– И если мадам де Клериси не вернет долг, вы банкрот?
– Именно.
– И вы предлагаете мне поверить в это? – Жиро презрительно рассмеялся.
– Нет, – ответил я, направляясь к двери, потому как терпение мое подходило к концу, и я не видел иного пути избежать ссоры. – Можете думать, что вам заблагорассудится.
Бросив от двери последний взгляд на лицо Изабеллы, я увидел на нем выражение, заставившее меня перенестись в дни школьных каникул, когда мы вместе бродили по лесам Хоптона и были, смею признаться, весьма подвержены сантиментам.
Глава XXII
Дом
Les plus généreux sont toujours ceux qui n’ont rien
[105].
События во Франции, ужасные сами по себе, потрясли все народы. Даже дремлющий Северный Медведь пробудился от сна и в раздражении жестоко прошелся когтями по статьям Парижского мира
[106]. Американцы, наши собратья по части энергично думать, говорить и действовать, подняли большой шум против нас за то, что Британия позволила злосчастной «Алабаме» покинуть наши берега, полностью готовой для разрушительных набегов на торговлю
[107]. Дух соперничества и борьбы витал во всем мире.

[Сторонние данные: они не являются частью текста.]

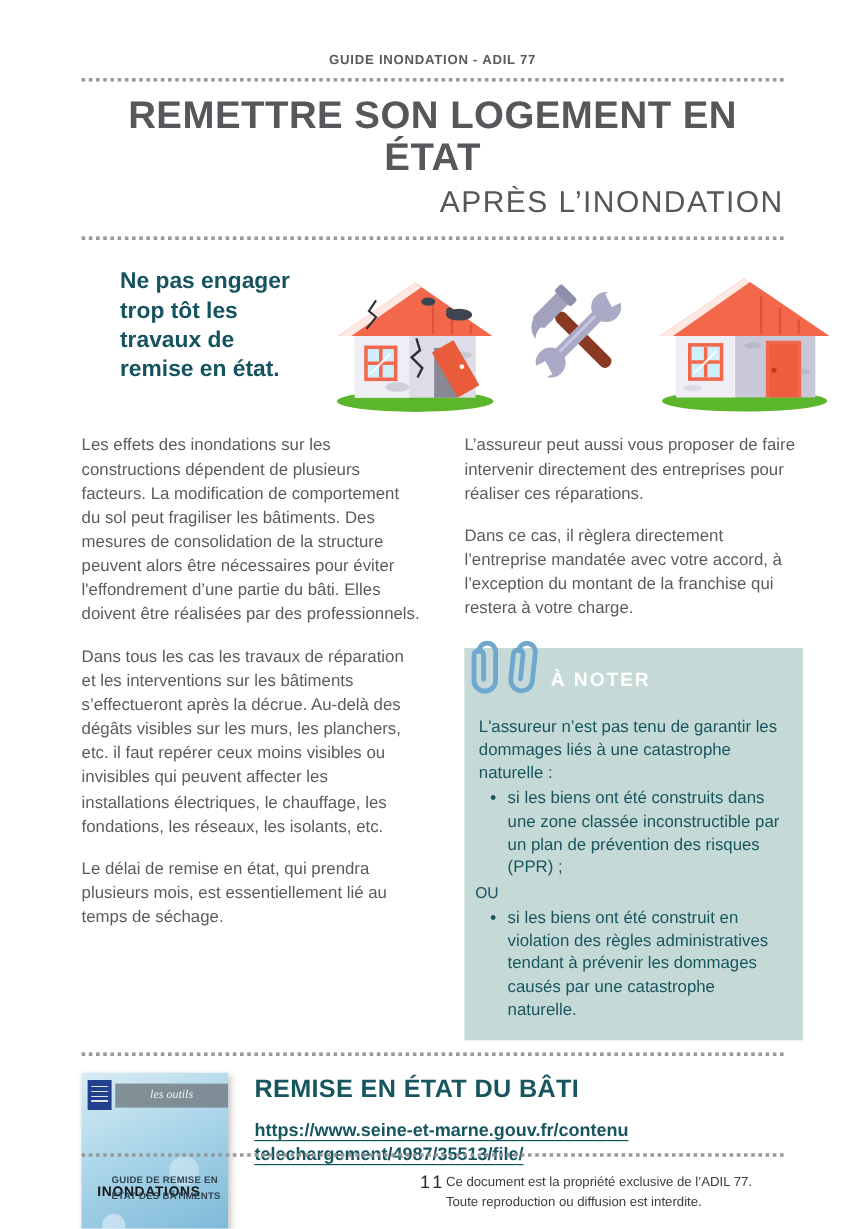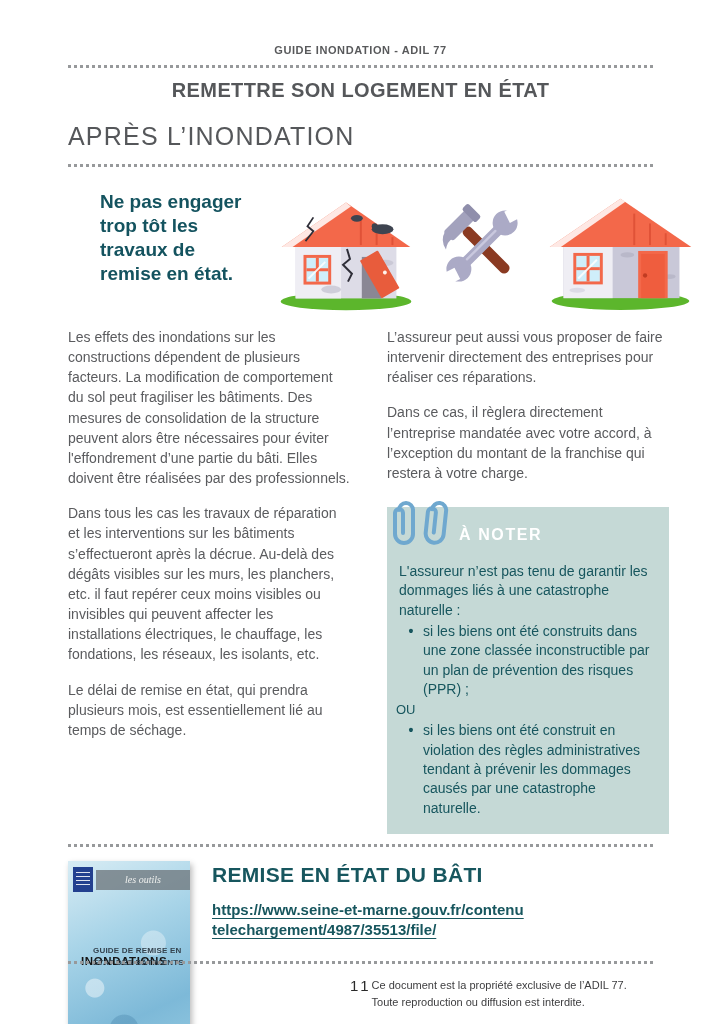--- a/index.html
+++ b/index.html
@@ -9,26 +9,26 @@
     background:#ffffff; overflow:hidden;
     font-family:"Liberation Sans", sans-serif;
     padding:44px 68px 0 68px;
   }
   .hdr-label {
     text-align:center; font-size:11px; font-weight:bold;
     letter-spacing:.6px; color:#58595b;
   }
   .dotted-rule { border-top:3px dotted #97999b; margin-top:9px; }
   .title-line1 {
-    margin-top:11px; text-align:center; font-size:20px; font-weight:bold;
+    margin-top:11px; text-align:center; font-size:32px; font-weight:bold;
     color:#55575a; letter-spacing:.4px; line-height:1.1;
   }
   .title-line2 {
-    text-align:left; font-size:25px; font-weight:normal;
-    color:#55575a; letter-spacing:1.2px; margin-top:21px;
+    text-align:right; font-size:25px; font-weight:normal;
+    color:#55575a; letter-spacing:1.2px; margin-top:6px;
   }
   .rule-under-title { margin-top:13px; }
 
   .hero-row { display:flex; margin-top:18px; height:128px; }
   .callout-text {
     width:152px; flex:0 0 152px; font-size:19px; font-weight:bold;
     color:#14535f; line-height:1.27; padding-top:5px;margin-left:32px;
   }
   .hero-art { display:flex; flex:1; align-items:flex-end; justify-content:space-between; padding-left:10px; }
   .hero-art svg { display:block; }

Всегда дружившие народы питали в себе воображаемые обиды на соседей, и все, у кого имелся скелет в шкафу, спешили выставить его на публичное обозрение.

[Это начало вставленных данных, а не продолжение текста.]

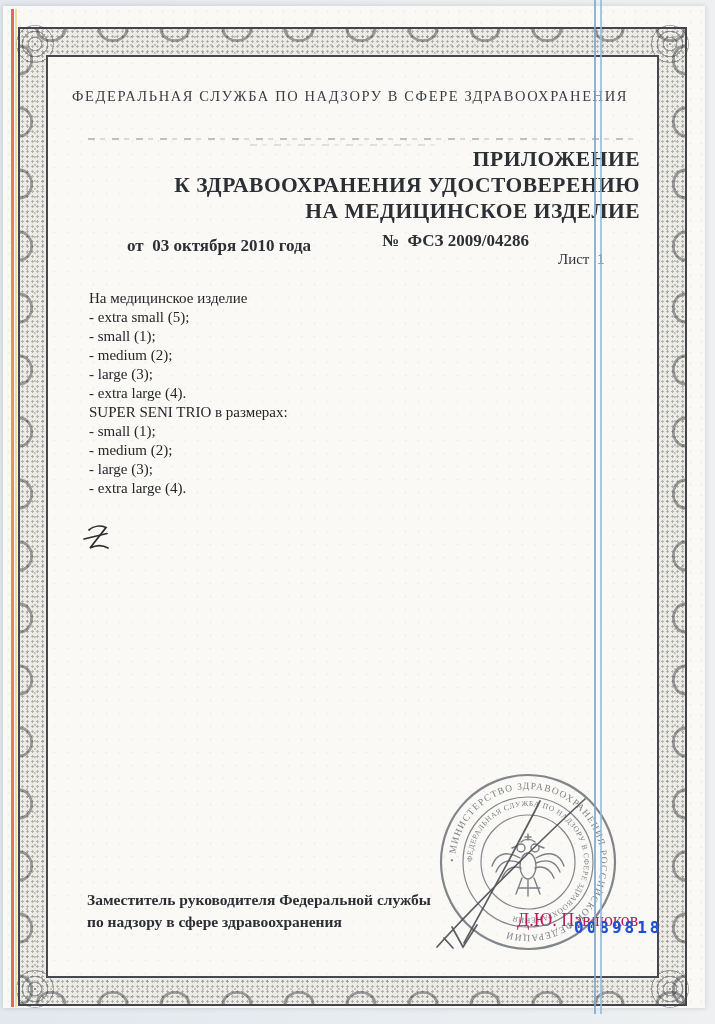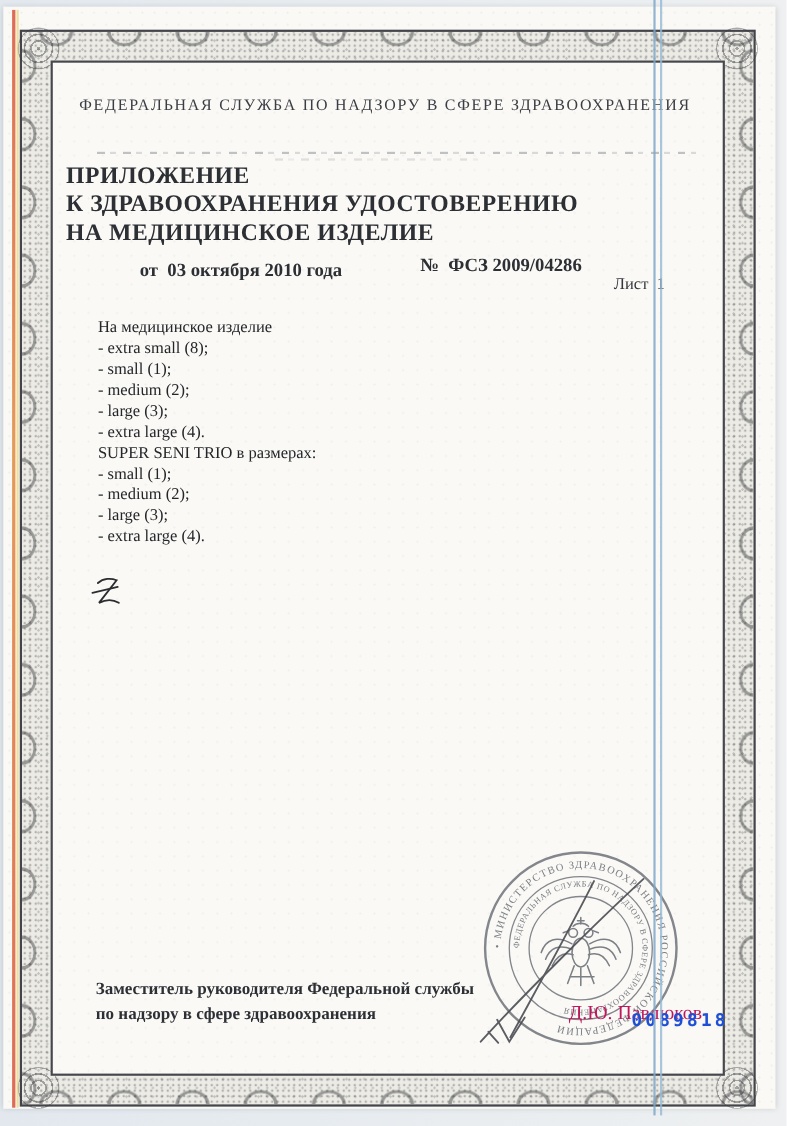--- a/index.html
+++ b/index.html
@@ -49,21 +49,21 @@
     background:linear-gradient(180deg,#d85339,#e08a3c 40%,#d85339);opacity:.85;z-index:40}
   .edge-yellow{position:absolute;left:15px;top:9px;width:2px;height:998px;background:#e7cb62;opacity:.6;z-index:40}
   .fold-line{position:absolute;top:0;width:2px;height:1014px;z-index:60}
   .fold-line.a{left:594px;background:#7fa8c9;opacity:.85}
   .fold-line.b{left:600px;background:#93b9d6;opacity:.8}
   
   .agency{position:absolute;left:60px;top:88px;width:580px;text-align:center;
     font-size:14.5px;letter-spacing:1.6px;color:#3a3d43;line-height:17px;z-index:10}
   .microline{position:absolute;height:2px;z-index:10;
     background:repeating-linear-gradient(90deg, rgba(85,90,100,.55) 0 7px, transparent 7px 12px, rgba(85,90,100,.3) 12px 17px, transparent 17px 24px)}
-  .title{position:absolute;left:60px;top:146px;width:580px;text-align:left;
+  .title{position:absolute;left:60px;top:146px;width:580px;text-align:right;
     font-weight:bold;font-size:21.5px;line-height:26px;color:#2c2f34;letter-spacing:.5px;z-index:10}
   .dateline{position:absolute;font-weight:bold;font-size:17px;color:#2c2f34;white-space:pre;z-index:10}
   .sheet{position:absolute;left:558px;top:251px;font-size:15px;color:#33363c;white-space:pre;z-index:10}
   .bodytext{position:absolute;left:89px;top:289px;width:562px;font-size:15px;
     line-height:19px;color:#24262a;z-index:10}
   .bodytext .b{font-weight:bold}
   .sigblock{position:absolute;left:87px;top:889px;font-weight:bold;font-size:15.5px;
     line-height:22px;color:#2c2f34;z-index:10}
   .signer{position:absolute;left:517px;top:910px;font-weight:normal;font-size:18px;color:#be185d;z-index:30}
   .serial{position:absolute;left:574px;top:918px;font-family:"DejaVu Sans Mono",monospace;
@@ -103,21 +103,21 @@
   <div>К ЗДРАВООХРАНЕНИЯ УДОСТОВЕРЕНИЮ</div>
   <div>НА МЕДИЦИНСКОЕ ИЗДЕЛИЕ</div>
 </div>
 
 <div class="dateline" style="left:127px;top:236px">от  03 октября 2010 года</div>
 <div class="dateline" style="left:382px;top:231px">№  ФСЗ 2009/04286</div>
 <div class="sheet">Лист  1</div>
 
 <div class="bodytext">
   <div>На медицинское изделие</div>
-  <div>- extra small (8);</div>
+  <div>- extra small (5);</div>
   <div>- small (1);</div>
   <div>- medium (2);</div>
   <div>- large (3);</div>
   <div>- extra large (4).</div>
   <div>SUPER SENI TRIO в размерах:</div>
   <div>- small (1);</div>
   <div>- medium (2);</div>
   <div>- large (3);</div>
   <div>- extra large (4).</div>
 </div>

Пронесшийся по школьному двору слух о драке пробуждает скрытые страсти, и многие мирные до того кулаки начинают вдруг чесаться. Франция и Пруссия, вцепившиеся друг другу в глотку, вот так же вызвали завихрения на всем пространстве Европы, и многим англичанам захотелось ринуться в бой, неважно с кем.

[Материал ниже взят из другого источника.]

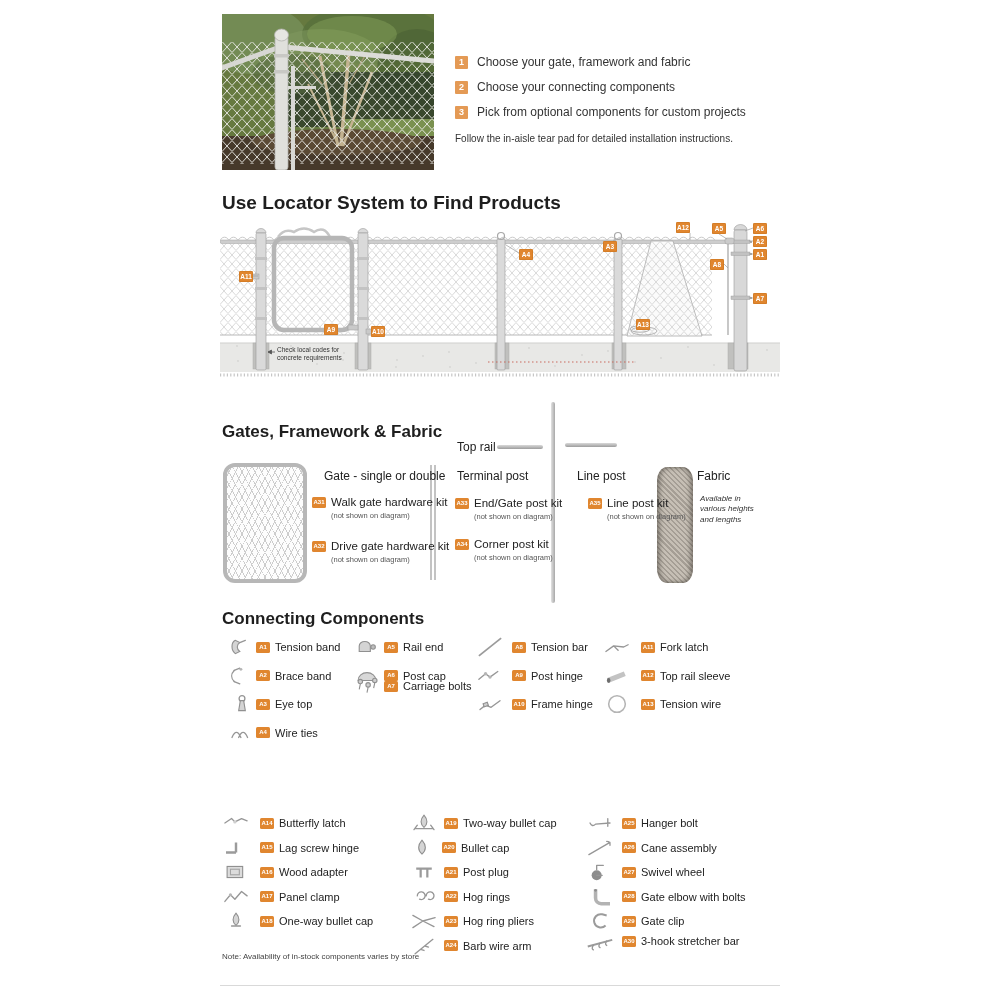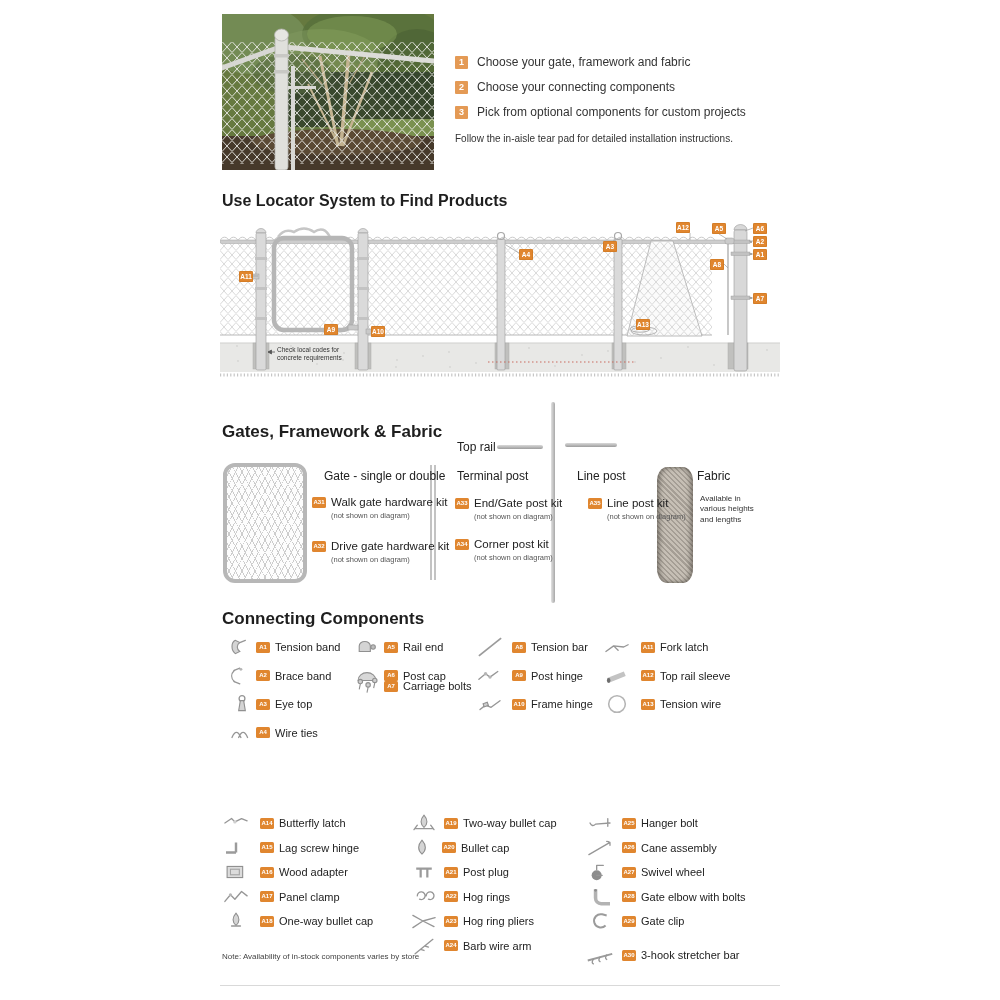--- a/index.html
+++ b/index.html
@@ -7,21 +7,21 @@
         font-family:"Liberation Sans",sans-serif;color:#222;}
   .abs{position:absolute;}
   h1,h2{margin:0;font-weight:bold;color:#1e1e1e;}
   #page-title{left:455px;top:17px;width:330px;font-size:19px;letter-spacing:-0.2px;}
   .step{left:455px;display:flex;align-items:center;}
   .stepnum{width:13px;height:13px;background:var(--accent-light,#e49a55);color:#fff;
            font-size:9px;font-weight:bold;display:flex;align-items:center;justify-content:center;
            border-radius:1px;margin-right:9px;flex:0 0 auto;}
   .steptext{font-size:12px;color:#333;}
   #intro-note{left:455px;top:133px;font-size:10px;color:#333;}
-  .section-h{font-size:16px;}
+  .section-h{font-size:19px;}
   #locator-heading{left:222px;top:192px;}
   #diagram{left:220px;top:219px;width:560px;height:162px;}
   .callout{position:absolute;width:14px;height:11px;background:var(--accent,#e0862f);
            color:#fff;font-size:6.5px;font-weight:bold;text-align:center;line-height:11px;
            border-radius:1.5px;box-shadow:0 0 0 0.5px #c9741f inset;}
   #diagram-note{position:absolute;left:57px;top:127px;width:80px;font-size:6.5px;line-height:1.2;color:#333;}
   
   #gates{left:220px;top:400px;width:562px;height:208px;}
   #gates-heading{position:absolute;left:2px;top:22px;font-size:17px;}
   .col-title{position:absolute;font-size:12px;color:#222;}
@@ -37,21 +37,21 @@
        repeating-linear-gradient(-62deg,transparent 0 5px,#cdcdcd 5px 5.8px),#fdfdfd;}
   .vdivider{position:absolute;width:1.5px;background:#c3c3c3;}
   #terminal-post-bar{position:absolute;left:331px;top:2px;width:3.5px;height:201px;
      background:linear-gradient(90deg,#e2e2e2,#a8a8a8);border-radius:2px;}
   .rail-bar{position:absolute;height:4px;background:linear-gradient(180deg,#d9d9d9,#9d9d9d);border-radius:2px;}
   #fabric-roll{position:absolute;left:437px;top:67px;width:36px;height:116px;border-radius:10px/14px;
      background:
        repeating-linear-gradient(45deg,#a59e95 0 1.6px,#c6bfb5 1.6px 3.6px),
        repeating-linear-gradient(-45deg,rgba(90,84,76,.45) 0 1.6px,rgba(220,214,205,.45) 1.6px 3.6px);
      box-shadow:inset 3px 0 4px rgba(60,55,48,.45), inset -3px 0 4px rgba(60,55,48,.45);}
-  #fabric-desc{position:absolute;left:480px;top:94px;width:62px;font-size:8px;color:#333;line-height:1.3;}
+  #fabric-desc{position:absolute;left:480px;top:94px;width:62px;font-size:8px;color:#333;line-height:1.3;font-style:italic;}
   
   #connecting{left:220px;top:600px;width:562px;height:175px;}
   #optional{left:220px;top:775px;width:562px;height:210px;}
   .comp-h{position:absolute;left:2px;font-size:17px;}
   .comp-row{position:absolute;display:flex;align-items:center;}
   .comp-icon{flex:0 0 auto;display:flex;align-items:center;}
   .comp-label{font-size:11px;color:#222;white-space:nowrap;}
   #optional-note{position:absolute;left:2px;top:177px;font-size:8px;color:#444;}
   #bottom-line{left:220px;top:985px;width:560px;height:1px;background:#d9d9d9;}
 </style>
@@ -579,21 +579,21 @@
         </div>
         <div class="comp-row" style="left: 366px; top: 134px; height: 24.5px;">
           <span class="comp-icon" style="width:36px">
             <svg width="28" height="20" viewBox="0 0 24 18">
               <path d="M14 3 a6 6 0 1 0 3 10 M14 3 l4 1" stroke="#9b9b9b" stroke-width="1.8" fill="none"></path>
             </svg>
           </span>
           <span class="code-badge">A29</span>
           <span class="comp-label">Gate clip</span>
         </div>
-        <div class="comp-row" style="left: 366px; top: 168px; height: 24.5px;">
+        <div class="comp-row" style="left: 366px; top: 154px; height: 24.5px;">
           <span class="comp-icon" style="width:36px">
             <svg width="28" height="20" viewBox="0 0 24 18">
               <path d="M1 14 L23 8" stroke="#9b9b9b" stroke-width="1.8"></path>
               <path d="M6 13 q-2 3 0 4 M12 11 q-2 3 0 4 M18 9 q-2 3 0 4" stroke="#969696" fill="none" stroke-width="1.2" stroke-linecap="round" stroke-linejoin="round"></path>
             </svg>
           </span>
           <span class="code-badge">A30</span>
           <span class="comp-label">3-hook stretcher bar</span>
         </div>
       </div>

Беспокойной весной 1871 года мадам де Клериси и Люсиль вернулись в Хоптон, где теплый и погожий апрель заставил их признать, что английский климат не так уж и скверен. Что до меня, то Хоптон больше всего нравится мне осенью, когда старые фазаны ссорятся друг с другом в зарослях, а изгороди из кустарника кишат жизнью.
Вышеозначенное мнение дамы соблаговолили сообщить мне по моем прибытии в имение, вскоре после Пасхи. И не спорю, я нашел старый дом на удивление уютным и гостеприимным и наслаждался свежей зеленью на серых стенах и ароматом весны, наполняющим морской ветер, гуляющий над низменным плоским берегом.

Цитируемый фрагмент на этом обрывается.